*Material to process*.
....................
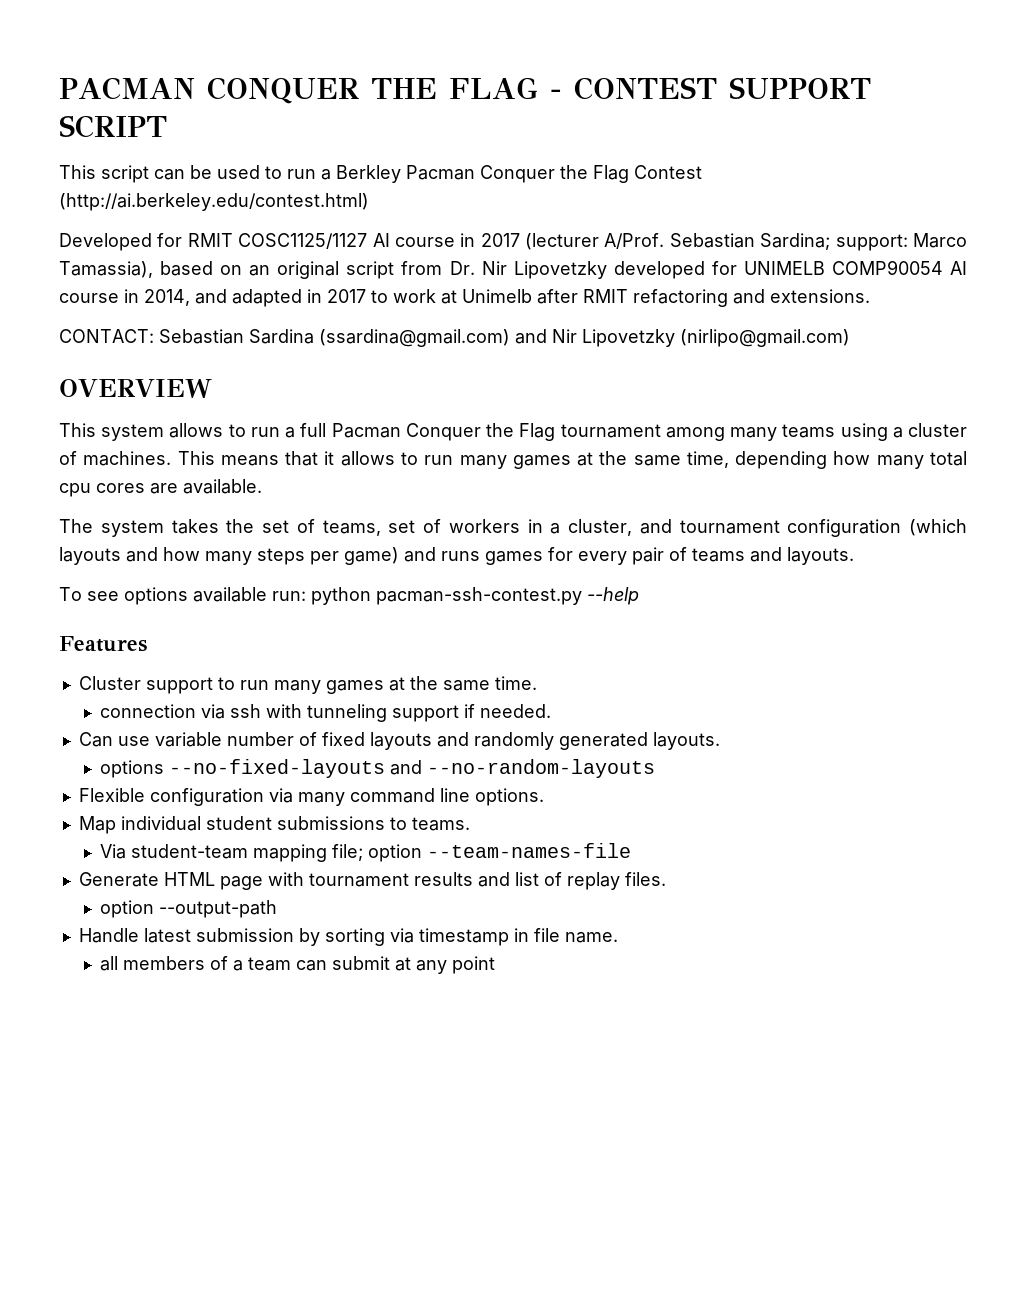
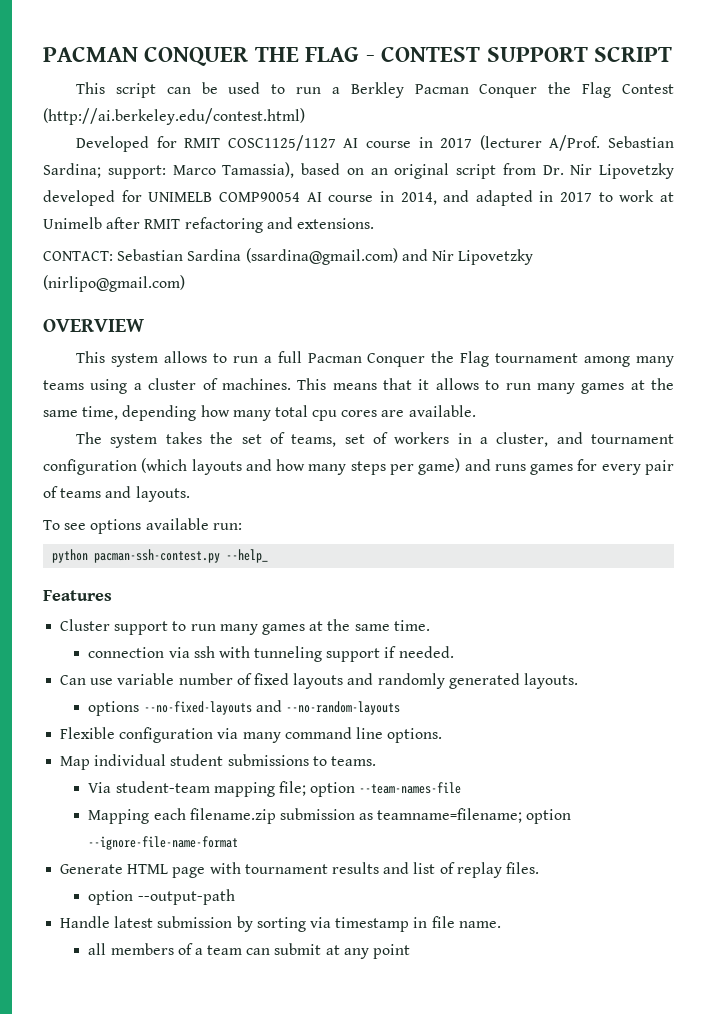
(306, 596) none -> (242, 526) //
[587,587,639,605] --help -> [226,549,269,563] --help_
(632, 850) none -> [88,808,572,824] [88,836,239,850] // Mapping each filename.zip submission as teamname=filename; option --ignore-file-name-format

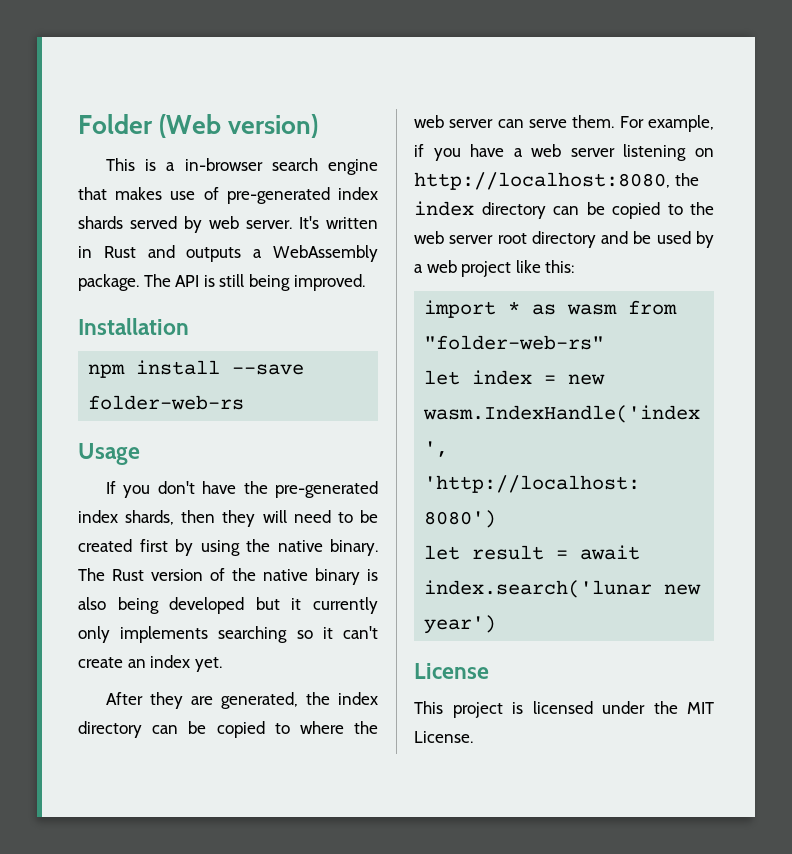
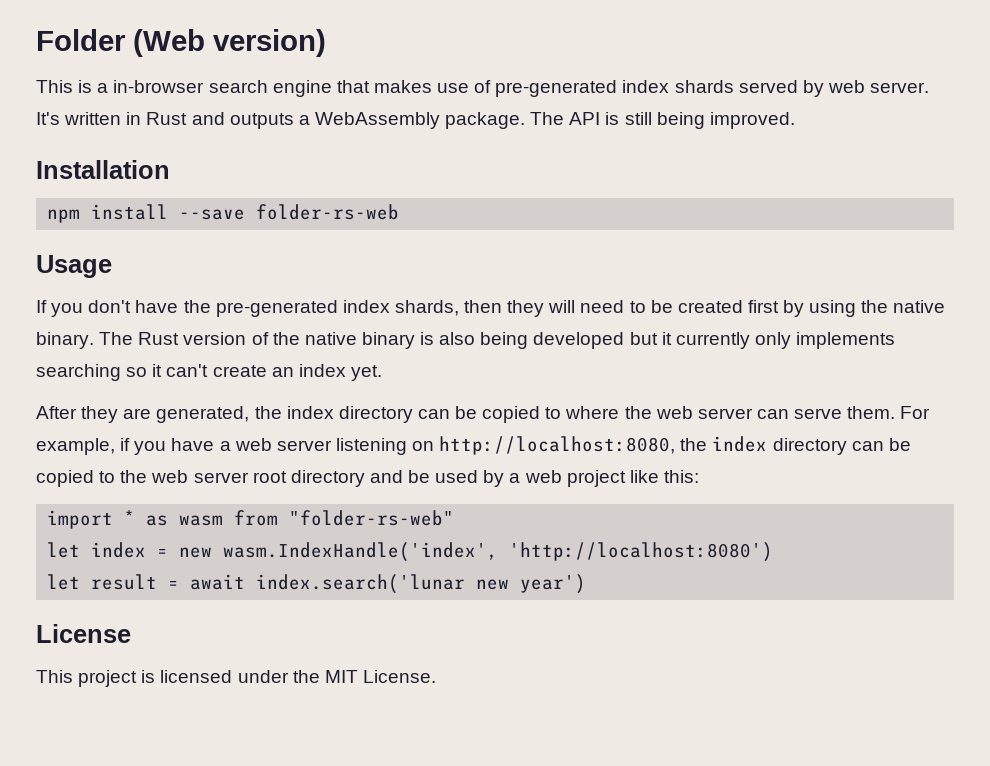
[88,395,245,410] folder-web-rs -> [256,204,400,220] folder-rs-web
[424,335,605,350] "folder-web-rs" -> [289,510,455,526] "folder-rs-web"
....................
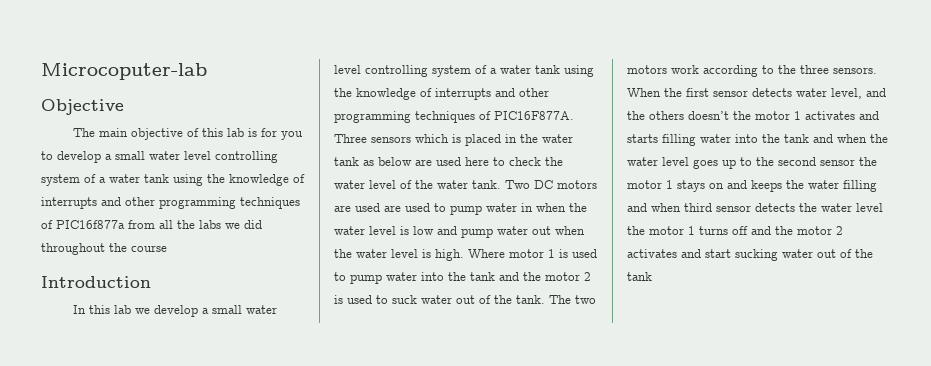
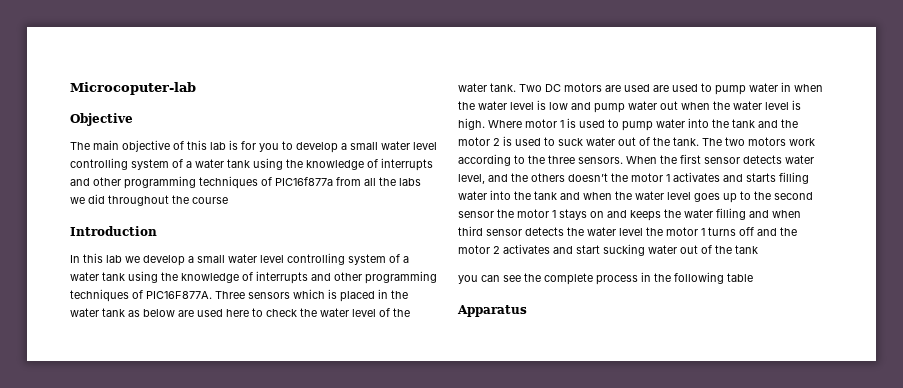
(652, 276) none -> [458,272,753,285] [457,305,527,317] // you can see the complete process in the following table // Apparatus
....................
Reproduce exactly the lines above from the line with "(306, 596) none -> (242, 526) //" to the line with "(632, 850) none", including both, and add nothing.

*Your response*.
(306, 596) none -> (242, 526) //
[587,587,639,605] --help -> [226,549,269,563] --help_
(632, 850) none -> [88,808,572,824] [88,836,239,850] // Mapping each filename.zip submission as teamname=filename; option --ignore-file-name-format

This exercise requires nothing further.